> _WHAT IS NEEDED_
Of the material below, the lines to be retyped are those from the line containing "Pombal estão em" through the line containing "operacional com duas", inclusive; reproduce them exactly.

> _MATERIAL FOR THIS TASK_
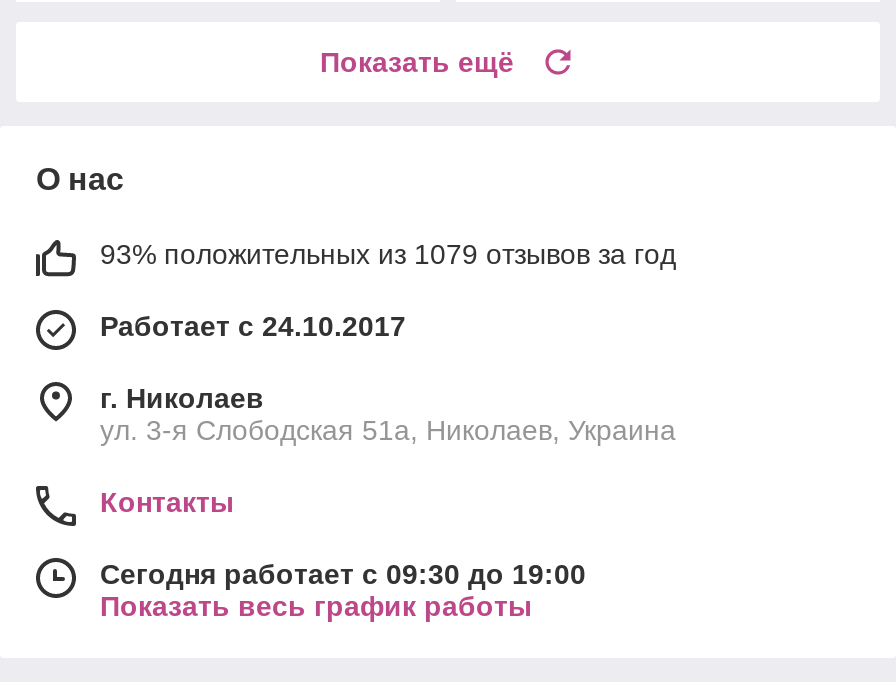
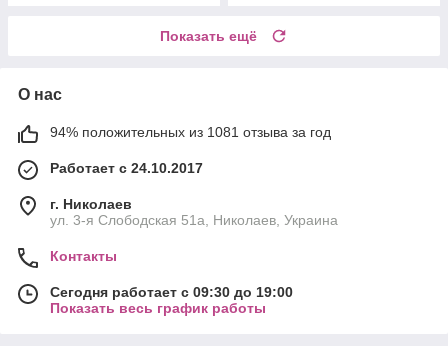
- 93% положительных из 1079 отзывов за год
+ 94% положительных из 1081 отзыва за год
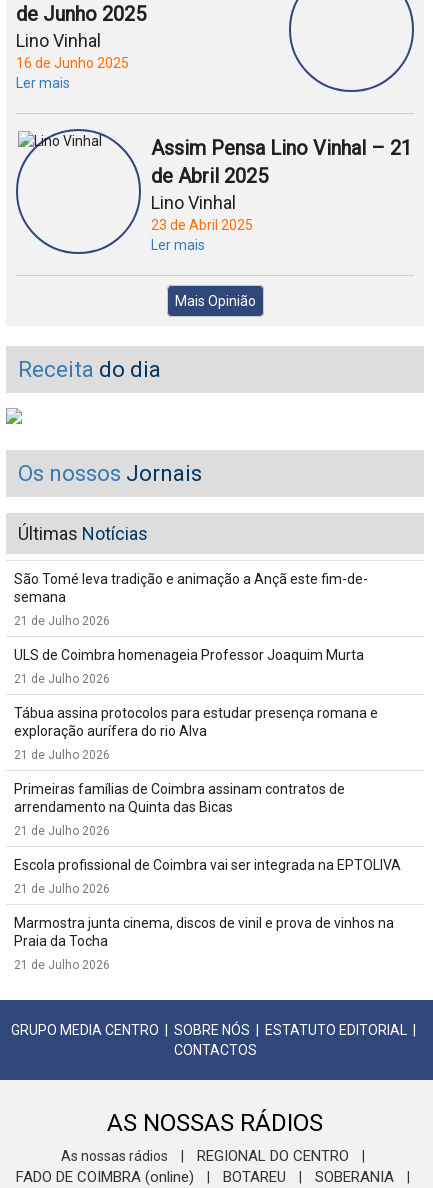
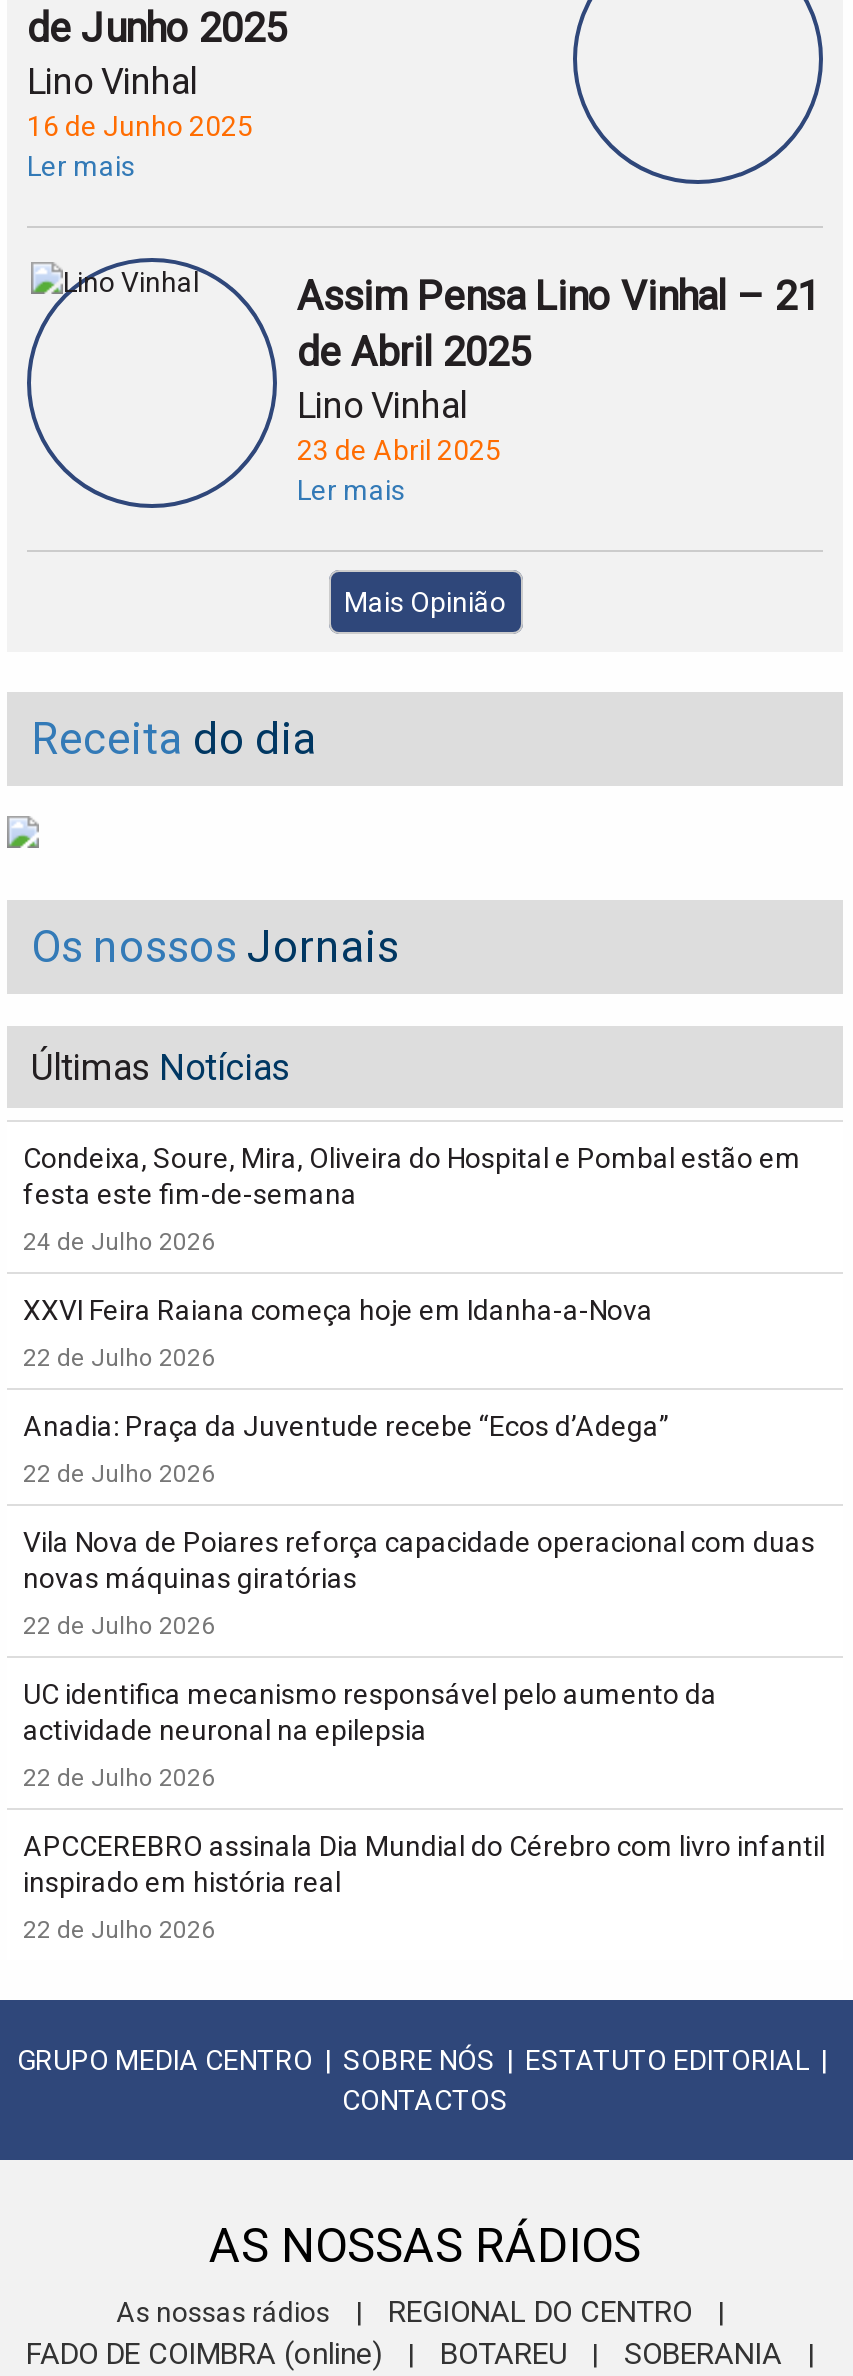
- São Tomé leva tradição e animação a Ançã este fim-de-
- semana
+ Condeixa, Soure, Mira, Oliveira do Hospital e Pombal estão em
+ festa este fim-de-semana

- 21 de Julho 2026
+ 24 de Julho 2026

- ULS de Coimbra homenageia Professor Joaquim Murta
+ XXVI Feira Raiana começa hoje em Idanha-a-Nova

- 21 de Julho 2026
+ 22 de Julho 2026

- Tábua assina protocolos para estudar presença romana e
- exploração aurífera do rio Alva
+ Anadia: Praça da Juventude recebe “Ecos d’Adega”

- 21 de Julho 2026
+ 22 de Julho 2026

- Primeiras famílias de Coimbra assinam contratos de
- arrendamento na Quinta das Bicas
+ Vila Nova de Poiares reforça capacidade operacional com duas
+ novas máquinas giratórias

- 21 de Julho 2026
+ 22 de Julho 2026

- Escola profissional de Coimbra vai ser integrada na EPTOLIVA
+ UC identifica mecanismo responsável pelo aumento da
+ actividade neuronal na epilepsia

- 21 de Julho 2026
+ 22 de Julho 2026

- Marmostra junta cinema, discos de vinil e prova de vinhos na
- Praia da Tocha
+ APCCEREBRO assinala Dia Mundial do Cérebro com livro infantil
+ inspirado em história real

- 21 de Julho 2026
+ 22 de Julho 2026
---
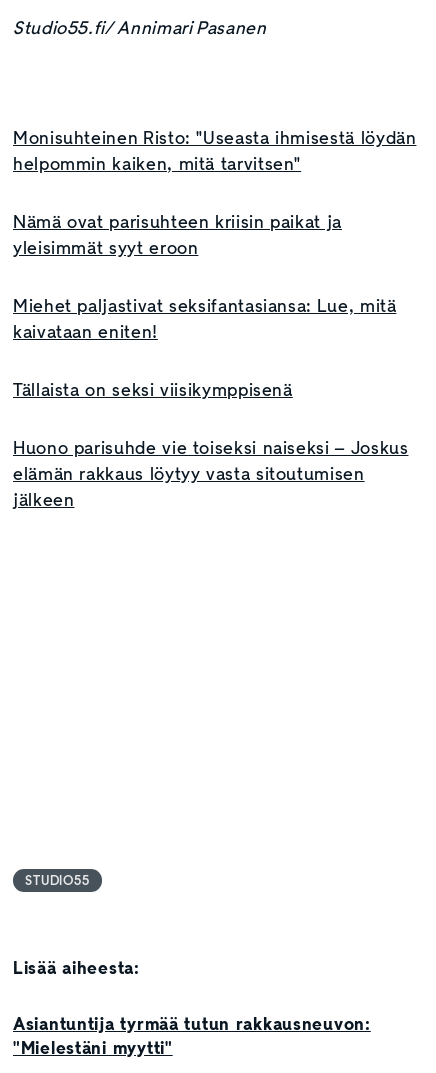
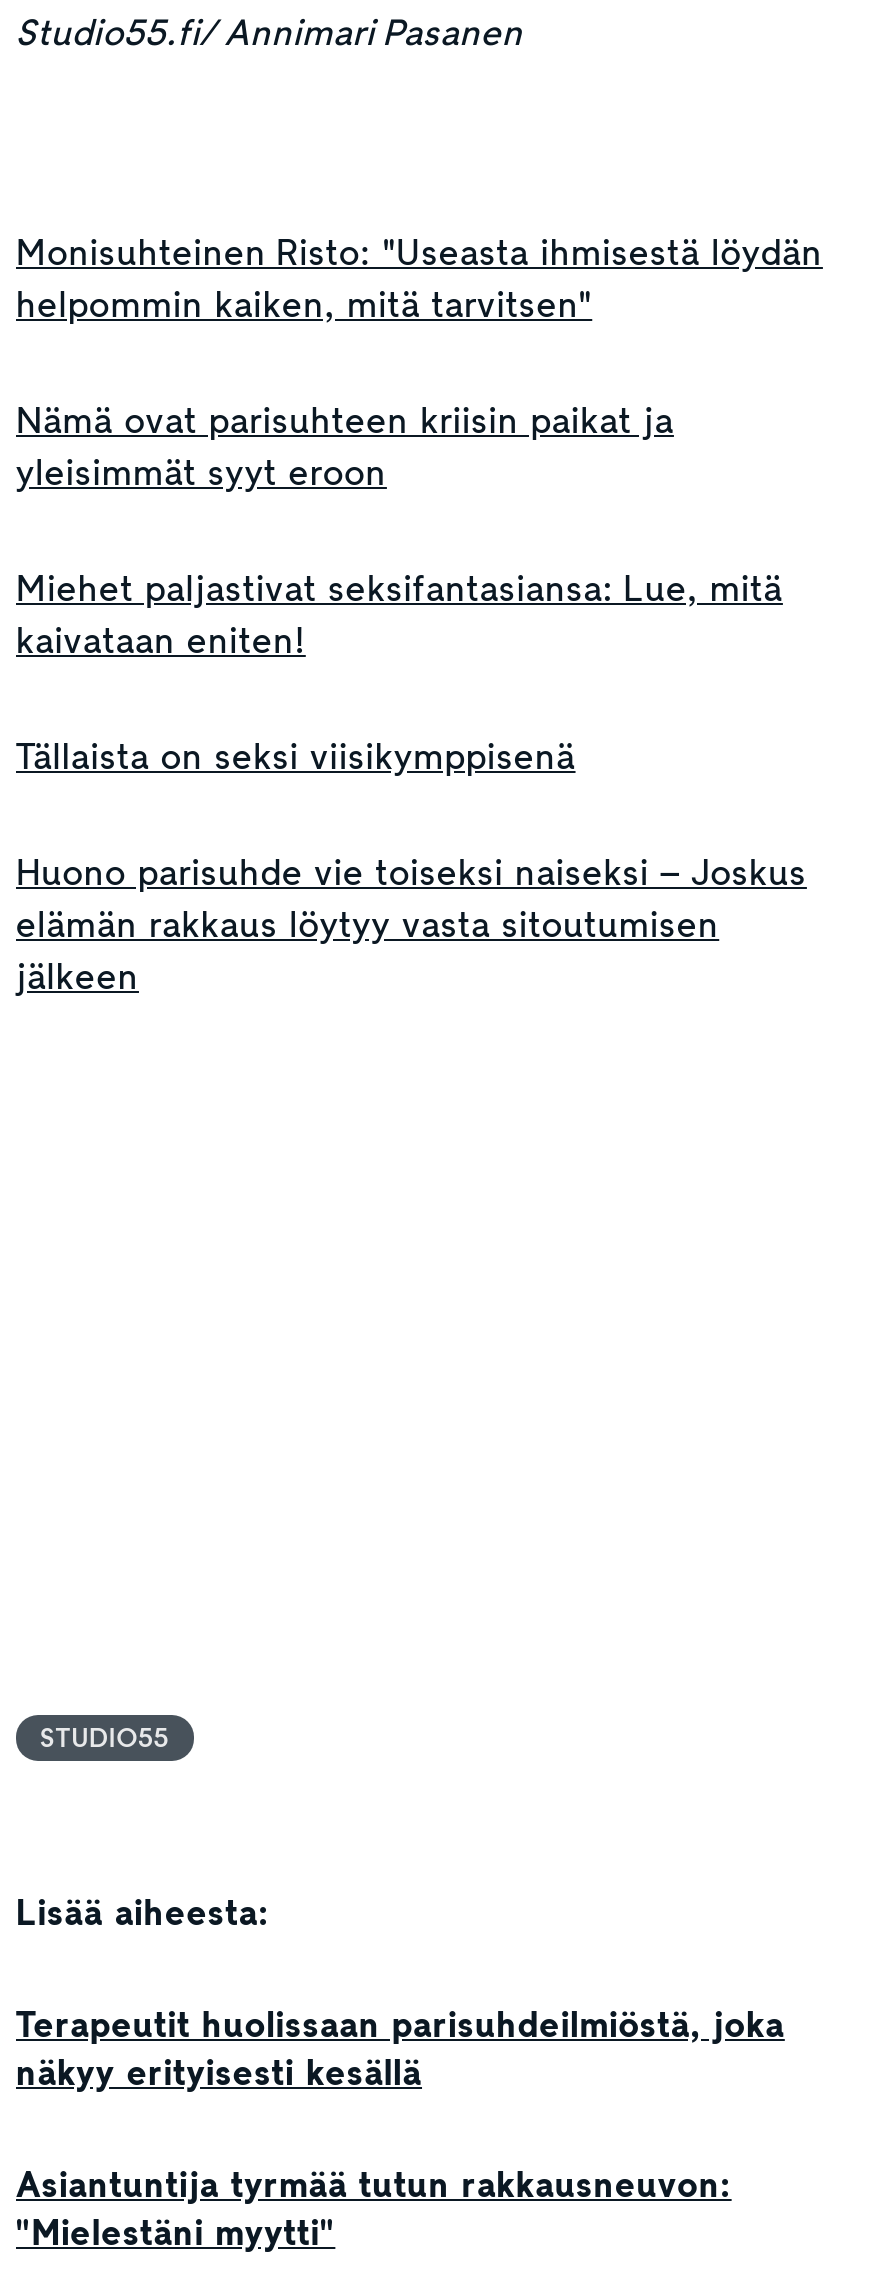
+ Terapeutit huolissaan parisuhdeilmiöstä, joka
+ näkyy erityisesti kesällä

> _SOLUTION TO THIS EXERCISE_
+ Condeixa, Soure, Mira, Oliveira do Hospital e Pombal estão em
+ festa este fim-de-semana

- 21 de Julho 2026
+ 24 de Julho 2026

- ULS de Coimbra homenageia Professor Joaquim Murta
+ XXVI Feira Raiana começa hoje em Idanha-a-Nova

- 21 de Julho 2026
+ 22 de Julho 2026

- Tábua assina protocolos para estudar presença romana e
- exploração aurífera do rio Alva
+ Anadia: Praça da Juventude recebe “Ecos d’Adega”

- 21 de Julho 2026
+ 22 de Julho 2026

- Primeiras famílias de Coimbra assinam contratos de
- arrendamento na Quinta das Bicas
+ Vila Nova de Poiares reforça capacidade operacional com duas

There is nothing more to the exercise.